Version comparison data
┌────────

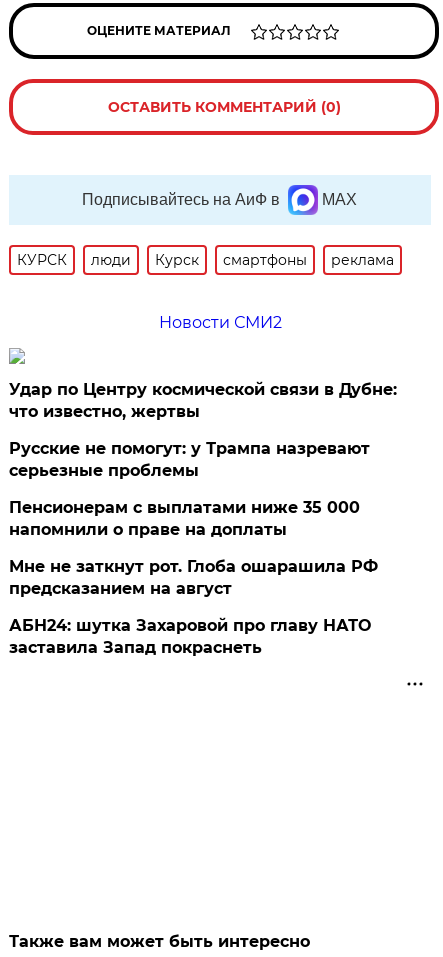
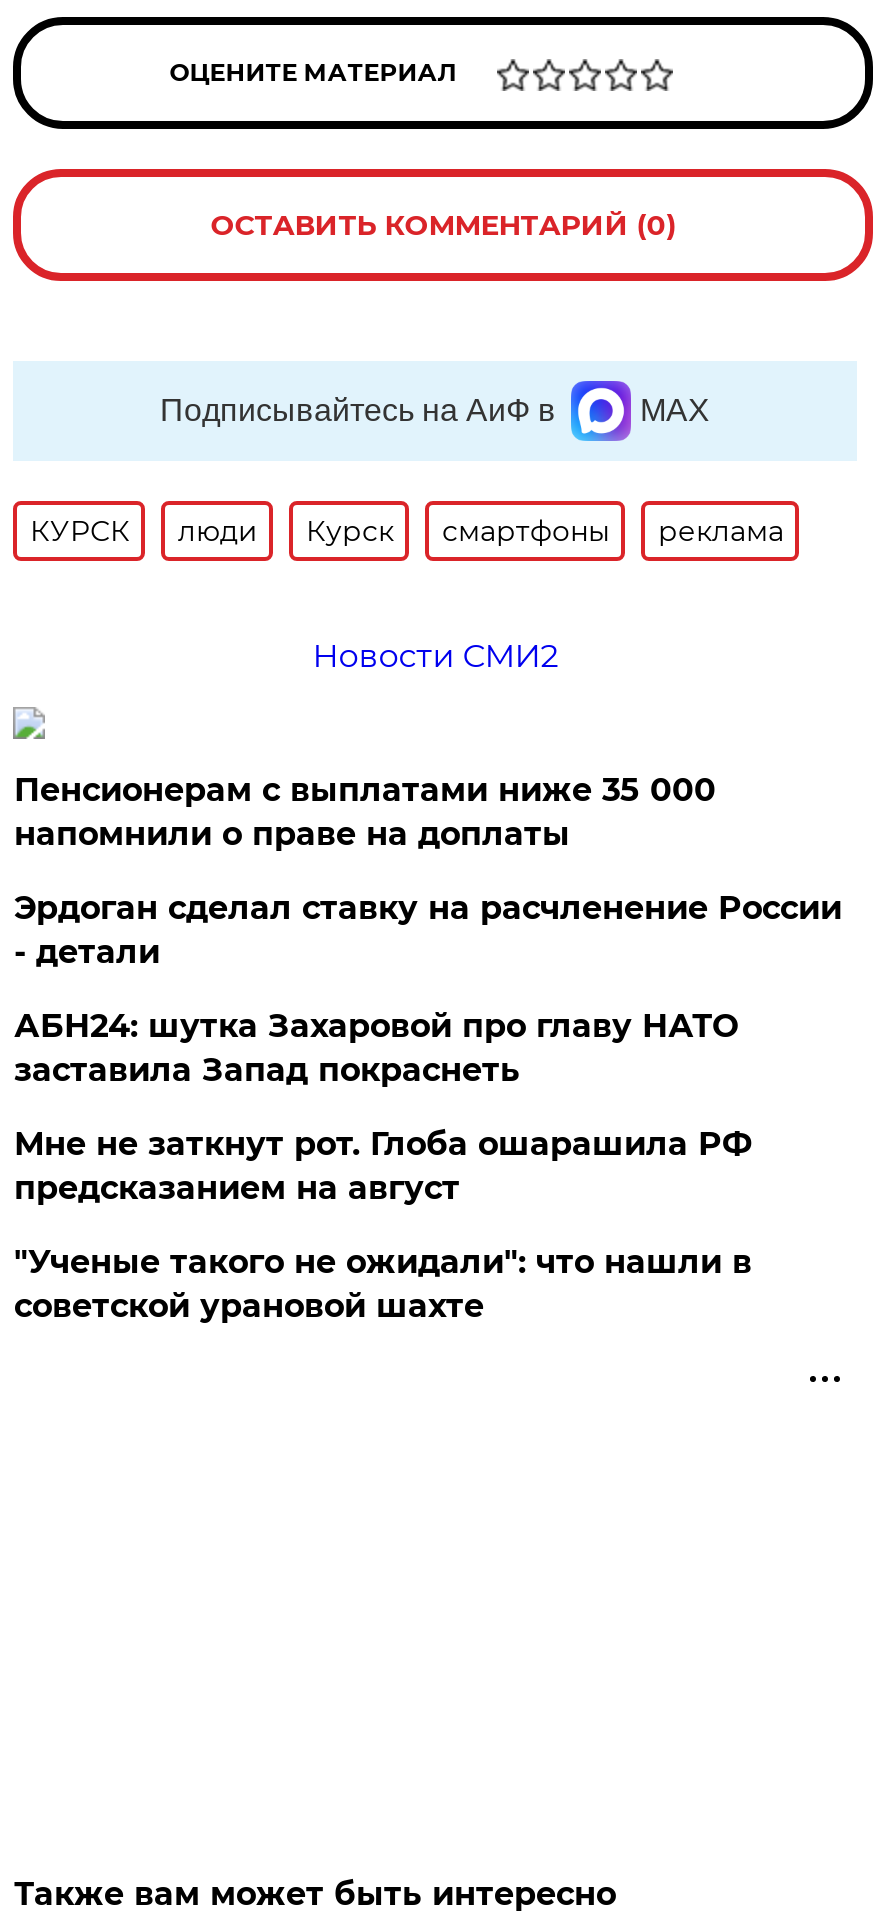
[9,380,397,480] Удар по Центру космической связи в Дубне: | что известно, жертвы | Русские не помогут: у Трампа назревают | серьезные проблемы -> none
moved [9,498,360,539] -> [14,771,716,853]: Пенсионерам с выплатами ниже 35 000 | напомнили о праве на доплаты
none -> [14,889,842,971] Эрдоган сделал ставку на расчленение России | - детали
none -> [14,1243,752,1325] "Ученые такого не ожидали": что нашли в | советской урановой шахте
moved [9,616,371,657] -> [14,1007,738,1089]: АБН24: шутка Захаровой про главу НАТО | заставила Запад покраснеть

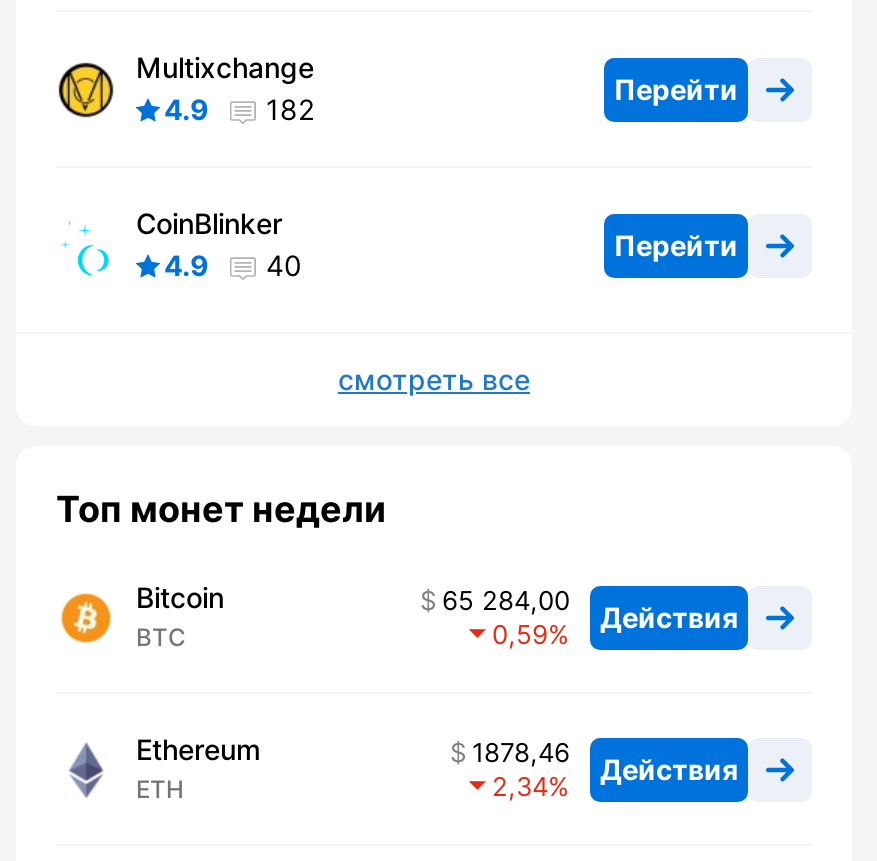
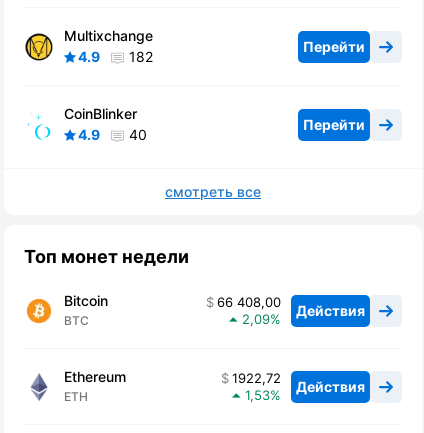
[442,585,738,634] 65 284,00 Действия -> [217,294,365,319] 66 408,00 Действия
[492,619,548,651] 0,59 -> [242,311,270,327] 2,09
[472,737,738,786] 1878,46 Действия -> [232,370,365,395] 1922,72 Действия
[492,771,548,803] 2,34 -> [245,387,270,403] 1,53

└────────

**The problem**
If a line in the entries contains the word "none", copy that line out.

**Response to this task**
[9,380,397,480] Удар по Центру космической связи в Дубне: | что известно, жертвы | Русские не помогут: у Трампа назревают | серьезные проблемы -> none
none -> [14,889,842,971] Эрдоган сделал ставку на расчленение России | - детали
none -> [14,1243,752,1325] "Ученые такого не ожидали": что нашли в | советской урановой шахте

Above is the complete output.